3.4 NOTICE. It shall be sufficient notice to a Trustee to send notice by
mail at least forty-eight hours or by telegram at least twenty-four hours before
the meeting addressed to the Trustee at his or her usual or last known business
or residence address or to give notice to him or her in person or by telephone
at least twenty-four hours before the meeting. Notice of a meeting need not be
given to any Trustee if a written waiver of notice, executed by him or her
before or after the meeting, is filed with the records of the meeting, or to any
Trustee who attends the meeting without protesting prior thereto or at its
commencement the lack of notice to him or her. Neither notice of a meeting nor a
waiver of a notice need specify the purposes of the meeting.
3.5 QUORUM. At any meeting of the Trustees one-third of the Trustees then in
office shall constitute a quorum; provided, however, a quorum shall not be less
than two. Any meeting may be adjourned from time to time by a majority of the
votes cast upon the question, whether or not a quorum is present, and the
meeting may be held as adjourned without further notice.
SECTION 4. OFFICERS AND AGENTS
4.1 ENUMERATION; QUALIFICATION. The officers of the Trust shall be a
president, a treasurer, a secretary and such other officers, if any, as the
Trustees from time to time may in their discretion elect or appoint. The Trust
may also have such Agents, if any, as the Trustees from time to time may in
their discretion appoint. Any officer may be but none need be a Trustee or
shareholder. Any two or more offices may be held by the same person.
4.2 POWERS. Subject to the other provisions of these By-Laws, each officer
shall have, in addition to the duties and powers herein and in the Declaration
of Trust set forth, such duties and powers as are commonly incident to his or
her office as if the Trust were organized as a Massachusetts business
corporation and such other duties and powers as the Trustees may from time to
time designate.
4.3 ELECTION. The president, the treasurer and the secretary shall be
elected annually by the Trustees at their first meeting following the annual
meeting of the shareholders. Other officers, if any, may be elected or appointed
by the Trustees at said meeting or at any other time.

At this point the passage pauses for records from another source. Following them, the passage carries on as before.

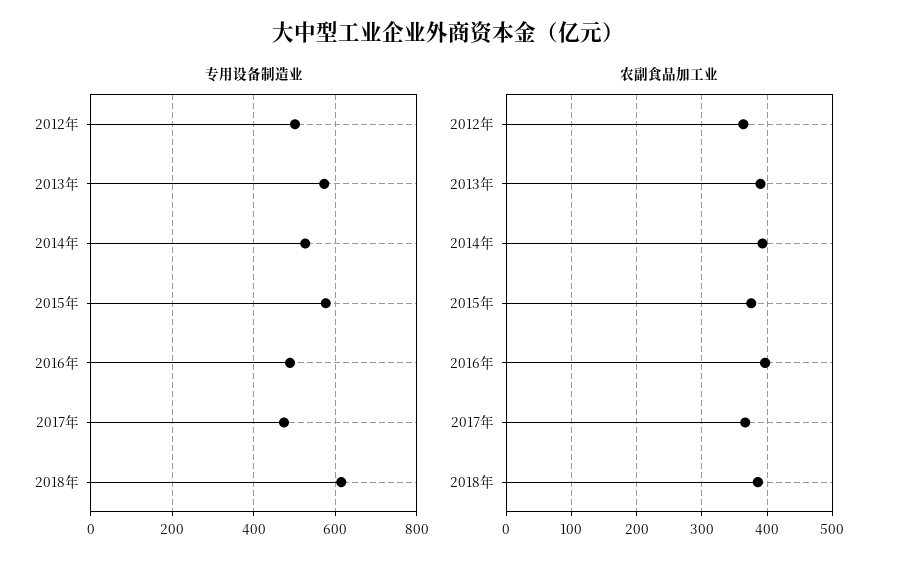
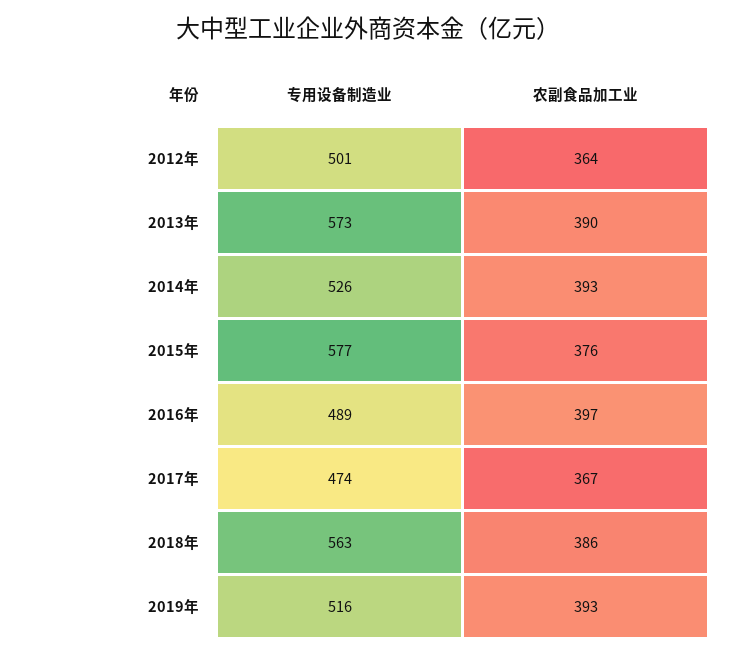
专用设备制造业, 2018年: 620 -> 563
专用设备制造业, 2019年: none -> 516
农副食品加工业, 2019年: none -> 393

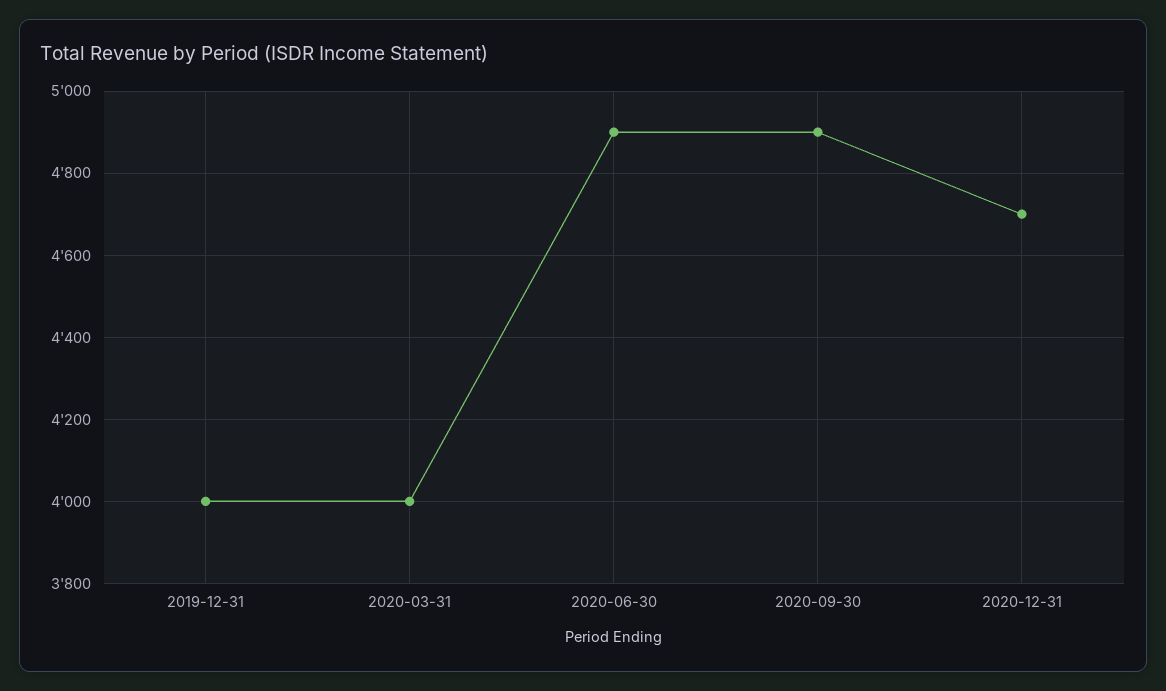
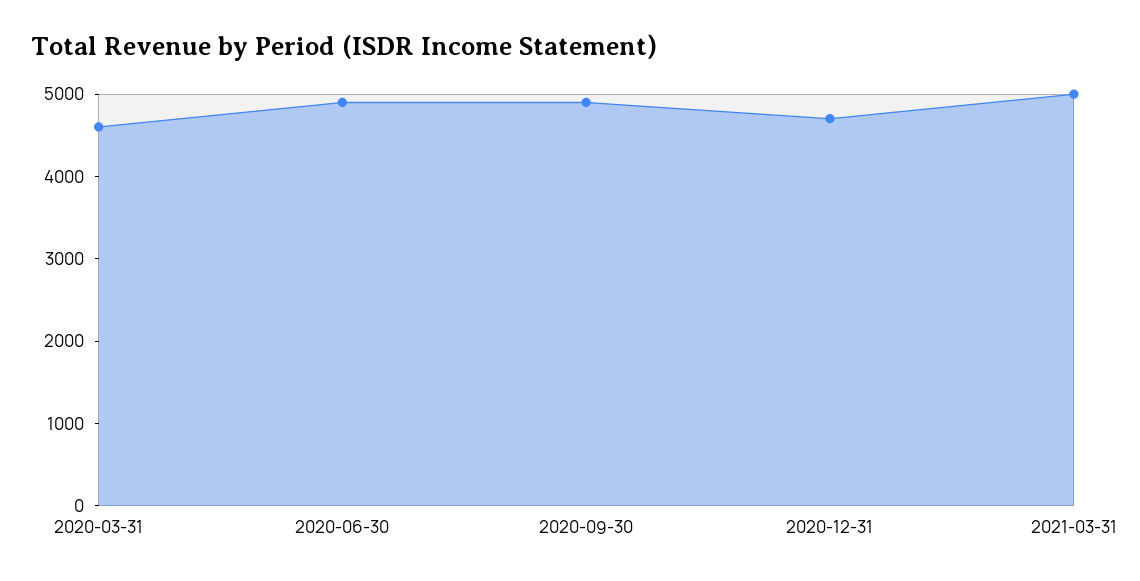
2019-12-31: 4000 -> none
2020-03-31: 4000 -> 4600
2021-03-31: none -> 5000

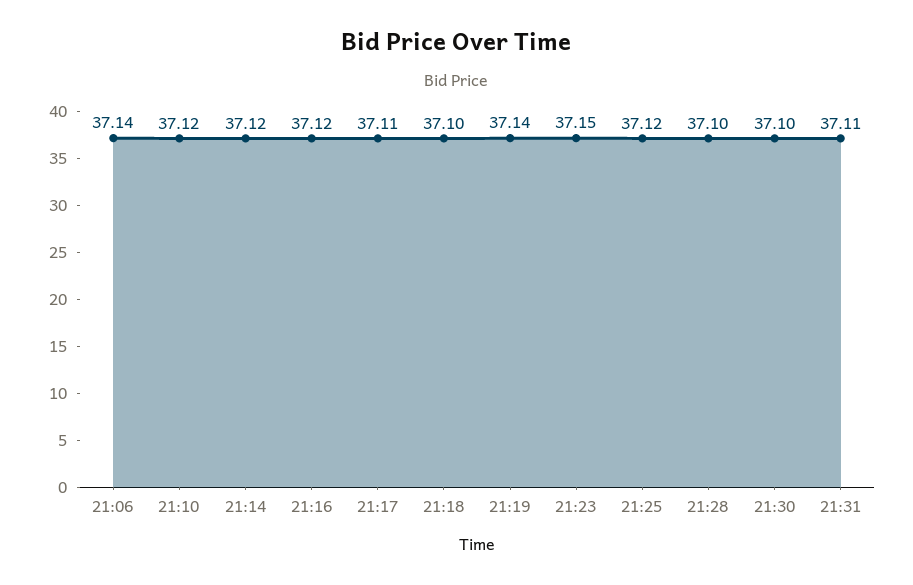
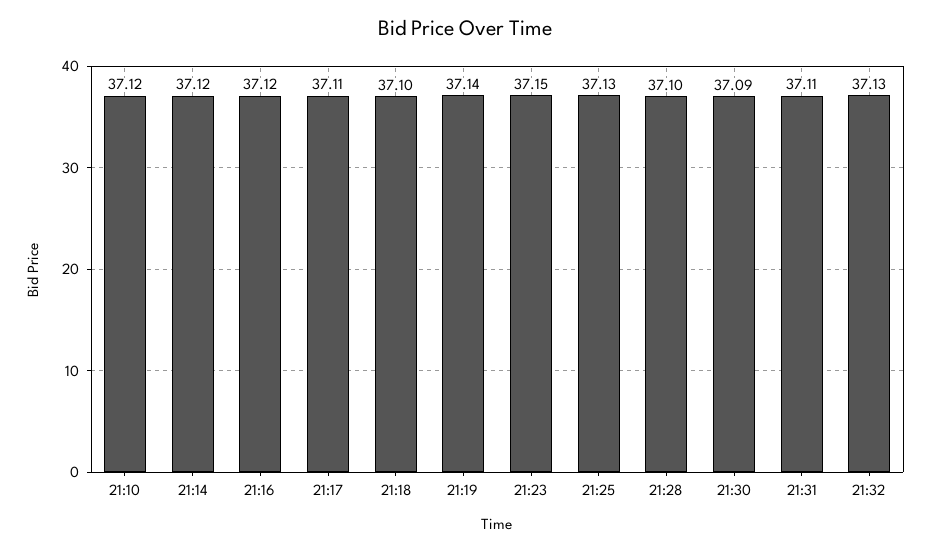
21:06: 37.14 -> none
21:25: 37.12 -> 37.13
21:30: 37.1 -> 37.09
21:32: none -> 37.13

4.4 TENURE. The president, the treasurer and the secretary shall hold office
until the first meeting of Trustees following the next annual meeting of the
shareholders and until their respective successors are chosen and qualified, or
in each case until he or she sooner dies, resigns, is removed or becomes
disqualified. Each agent shall retain his or her authority at the pleasure of
the Trustees.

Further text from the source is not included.